Bad news from the baby doc yesterday. One more round of Clomid and then he’s pretty much done. Referral to RE is a hopeful thing but an expensive one. Our insurance doesn’t cover even one small little penny of infertility treatment so it’s all out of pocket. The cost of even doing a medicated cycle with an RE seems staggering right now. Just U/S costs and medication is probably way out of our price range. I want to curl up in a ball and cry and sleep and rage and hit things and break things…you get the point. I can’t remember a time where I felt this bad without being in the depths of deep clinical depression.
Things have been so good since starting the medicated cycles in all other respects. I’m sleeping better, I have more energy, more patience (just ask my mom about me being able to help her with her computer over the phone without freaking out), I just have more everything…more everything that is but eggs, apparently. No ovulation with the 100mg of Clomid and I’m really not very hopeful that doing another round at the same dose will help either.

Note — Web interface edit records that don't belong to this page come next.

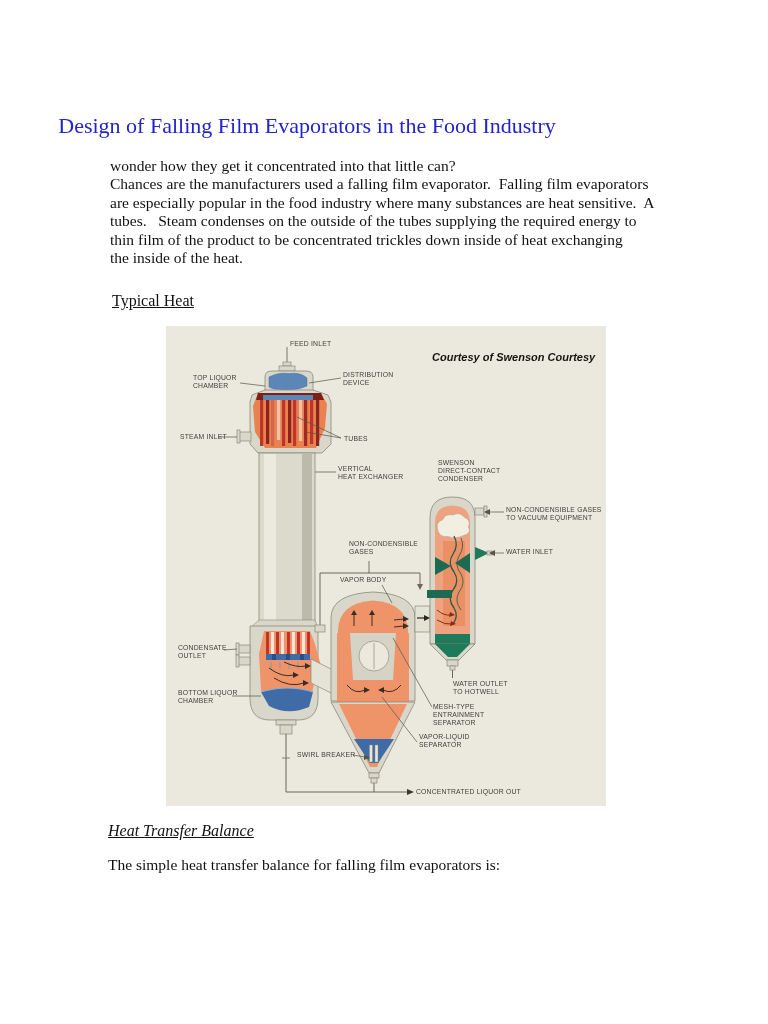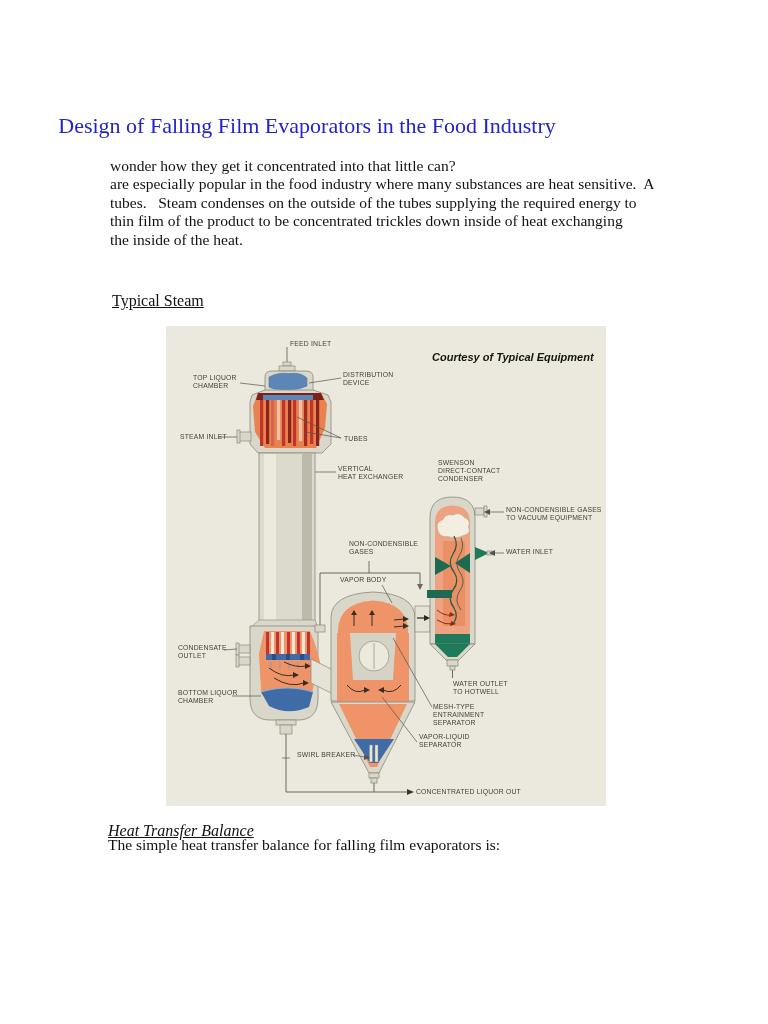--- a/index.html
+++ b/index.html
@@ -45,6 +45,7 @@
 
   <div class="intro">
     <div class="bodyline">wonder how they get it concentrated into that little can?</div>
+    <div class="bodyline">Chances are the manufacturers used a falling film evaporator.  Falling film evaporators</div>
     <div class="bodyline">are especially popular in the food industry where many substances are heat sensitive.  A</div>
     <div class="bodyline">tubes.   Steam condenses on the outside of the tubes supplying the required energy to</div>
     <div class="bodyline">thin film of the product to be concentrated trickles down inside of heat exchanging</div>

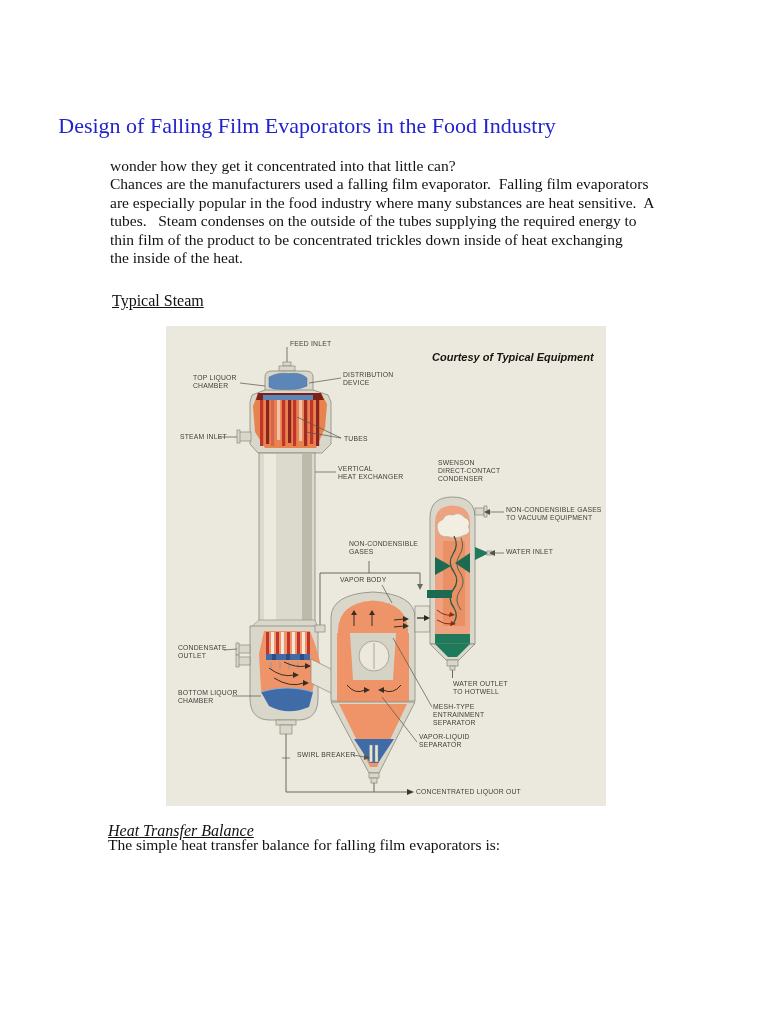--- a/index.html
+++ b/index.html
@@ -52,7 +52,7 @@
     <div class="bodyline">the inside of the heat.</div>
   </div>
 
-  <div class="heading h-typical">Typical Steam</div>
+  <div class="heading h-typical">Typical Heat</div>
 
   <div class="figure">
     <svg width="440" height="480" viewBox="0 0 440 480">

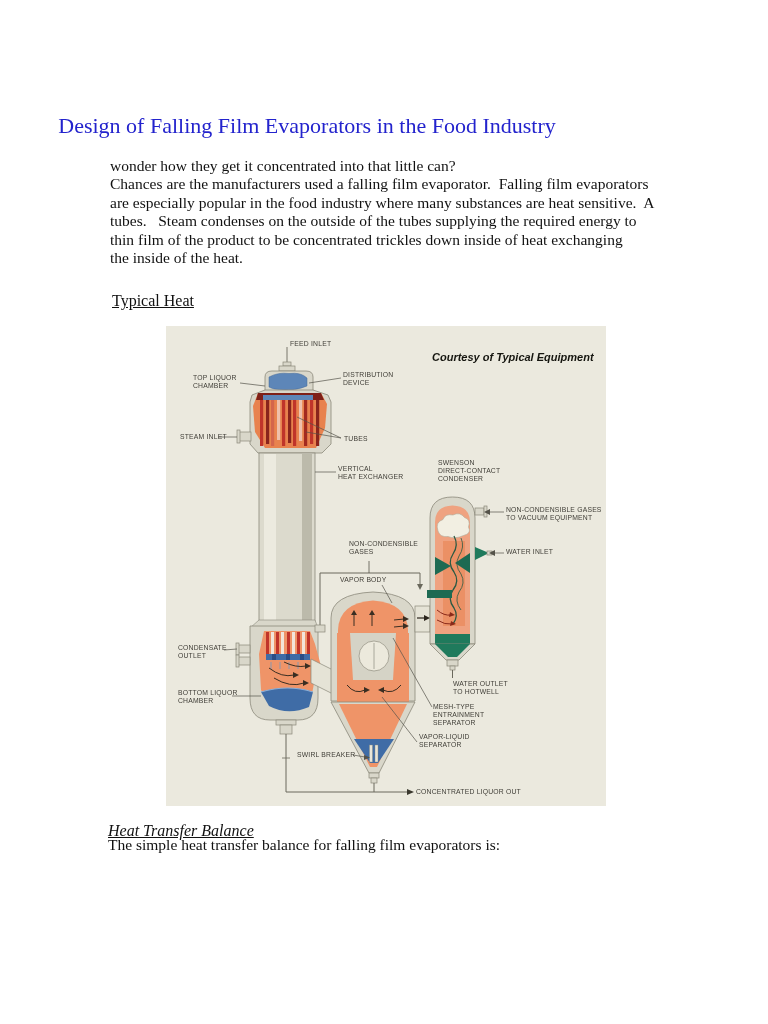--- a/index.html
+++ b/index.html
@@ -238,7 +238,7 @@
       <polygon points="198,429 204,431.5 198,434" fill="#55534a"></polygon>
     </svg>
 
-    <div class="credit">Courtesy of Typical Equipment</div>
+    <div class="credit">Courtesy of Swenson Courtesy</div>
     <div class="lbl" style="left:124px; top:14px;">FEED INLET</div>
     <div class="lbl" style="left:27px;  top:48px;">TOP LIQUOR
 CHAMBER</div>

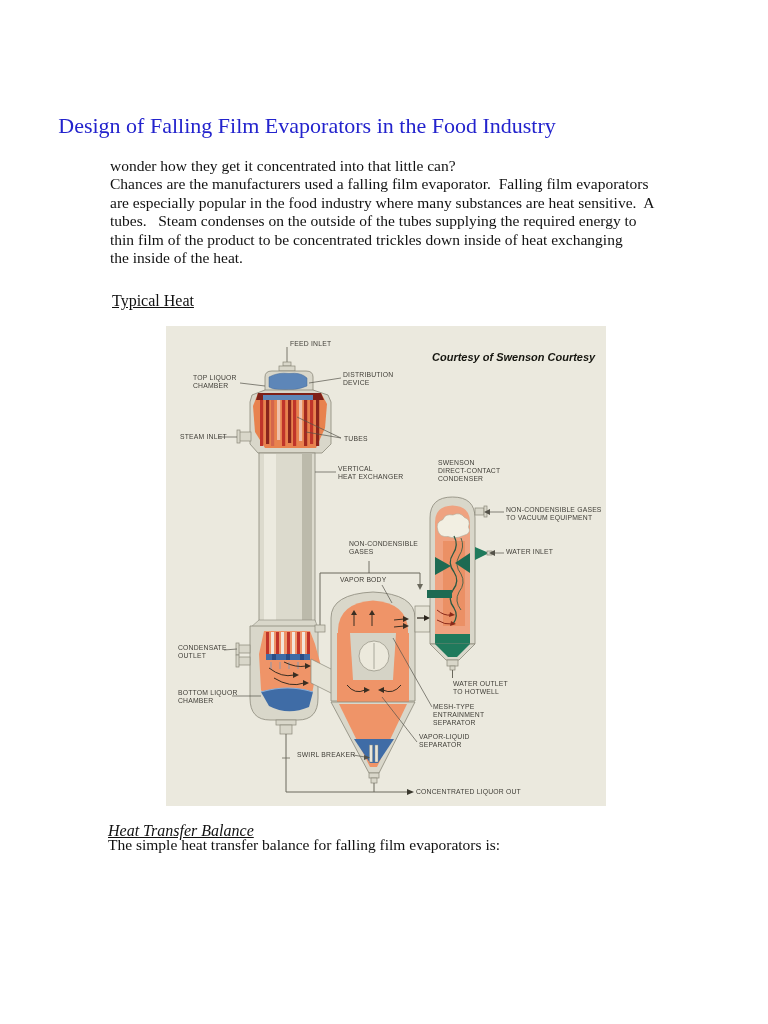--- a/index.html
+++ b/index.html
@@ -18,7 +18,7 @@
   }
   .h-typical { left:112px; top:292px; }
   .h-balance { left:108px; top:822px;font-style:italic; }
-  .closing  { position:absolute; left:108px; top:836px; font-size:15.5px; white-space:pre; }
+  .closing  { position:absolute; left:108px; top:856px; font-size:15.5px; white-space:pre; }
 
   .figure {
     position:absolute; left:166px; top:326px; width:440px; height:480px;

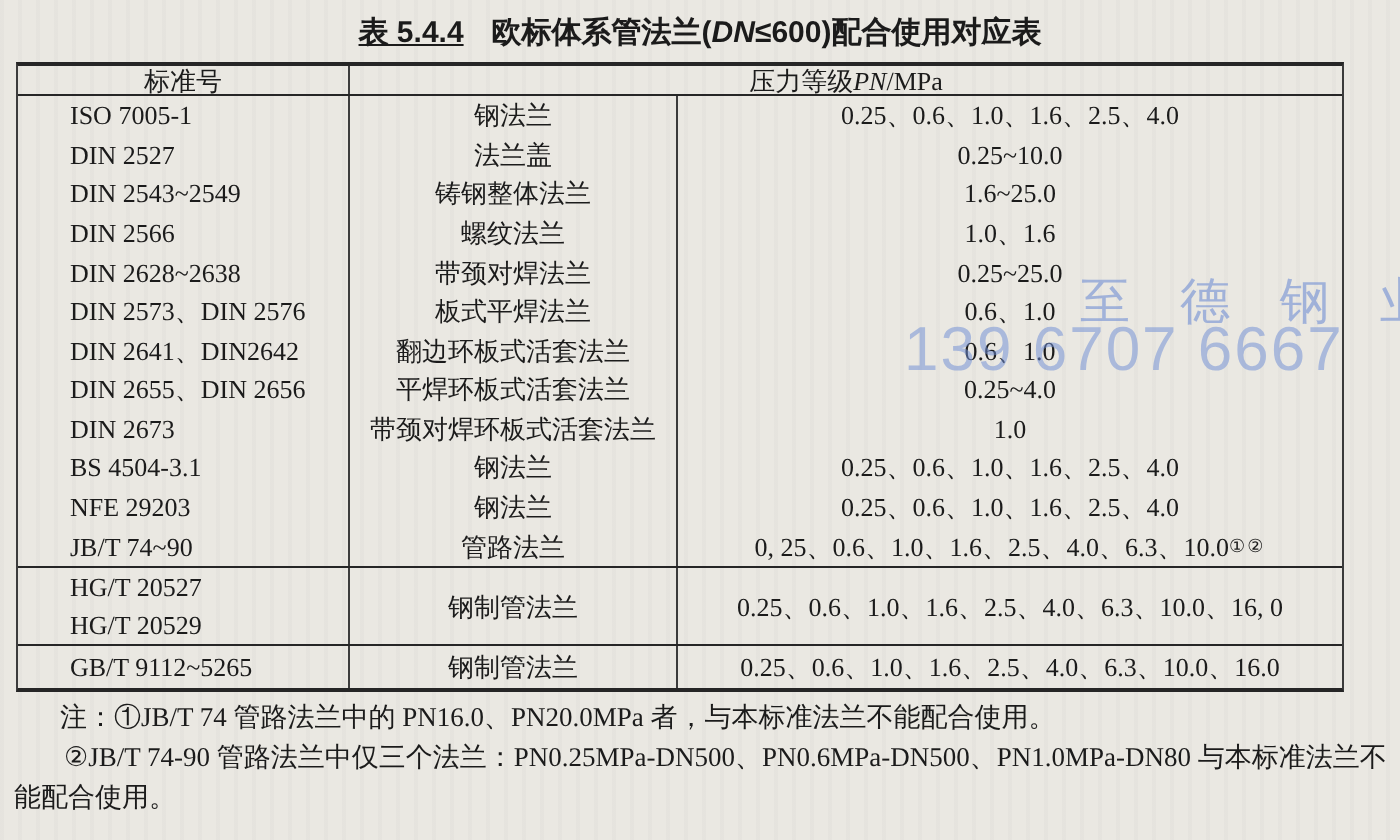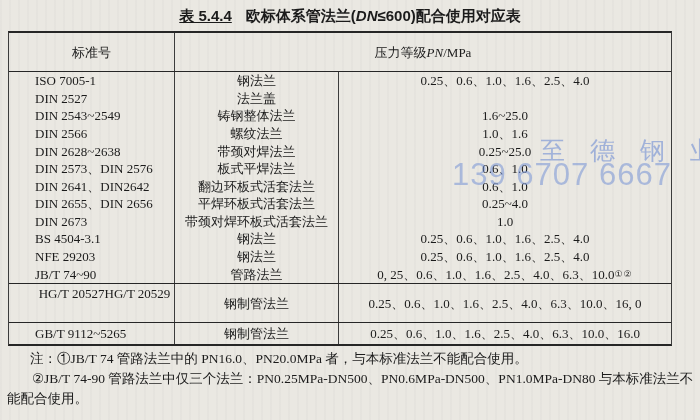--- a/index.html
+++ b/index.html
@@ -26,7 +26,7 @@
     display:flex; flex-direction:column;
     font-size:13px; line-height:1;
   }
-  .hrow { height:39px; box-sizing:border-box; border-bottom:1px solid #262626; display:flex; }
+  .hrow { height:15px; box-sizing:border-box; border-bottom:1px solid #262626; display:flex; }
   .hrow > div { display:flex; align-items:center; justify-content:center; }
   .c1 { width:166px; box-sizing:border-box; border-right:1px solid #3c3c3c; }
   .c2 { width:164px; box-sizing:border-box; border-right:1px solid #3c3c3c; }

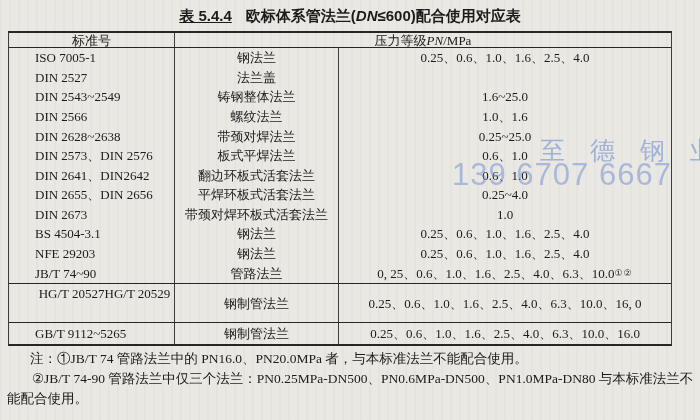--- a/index.html
+++ b/index.html
@@ -88,6 +88,7 @@
       <div class="r">
         <div class="c1">DIN 2527</div>
         <div class="c2">法兰盖</div>
+        <div class="c3">0.25~10.0</div>
       </div>
       <div class="r">
         <div class="c1">DIN 2543~2549</div>

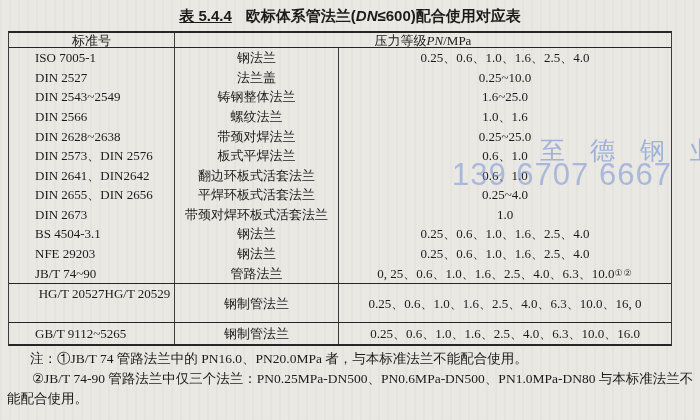--- a/index.html
+++ b/index.html
@@ -36,7 +36,7 @@
   .r .c1 { display:flex; align-items:center; padding-left:26px; }
   .r .c2, .r .c3 { display:flex; align-items:center; justify-content:center; }
   .hg { height:40px; box-sizing:border-box; border-top:1px solid #262626; border-bottom:1px solid #262626; display:flex; }
-  .hg .c1 { display:flex; flex-direction:row; justify-content:center; padding-left:26px; line-height:19px; }
+  .hg .c1 { display:flex; flex-direction:column; justify-content:center; padding-left:26px; line-height:19px; }
   .hg .c2, .hg .c3 { display:flex; align-items:center; justify-content:center; }
   .gb { height:21px; display:flex; }
   .gb .c1 { display:flex; align-items:center; padding-left:26px; }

I asked the OB to switch me over to Glucophage for the last cycle to see if that would work…nope….then I asked about a higher dose of Clomid…nope. So he’s basically dooming me to failure from the get go. At least that’s how it feels.
Happily the Infertility Specialists that they want to refer me to are “one step under God” according to the nurse at OB’s office. She says if there is any small chance that they can get you pregnant they will and that they are also moral men who will not keep doing unnecessary procedures if they think there is no hope for you. They will tell you up front if they don’t think there is any way for you to conceive. This is just so hard. Getting pregnant with Jacob was so easy. 2 cycles of trying was all it took. I don’t know what the hell has happened to me in the intervening five years that has made my body hate me so much. Yes, I’ve put on weight – who hasn’t? – but that only produces excess estrogen (in terms of conception problems) and my estrogen is low, hence the supplement. So what the hell is it? If someone could tell me, I’d change it. I’d do anything at all to conceive just one more baby. Gonna go now, if I write anymore the rest of the night will be filled with me feeling sorry for myself and crying, eating etc.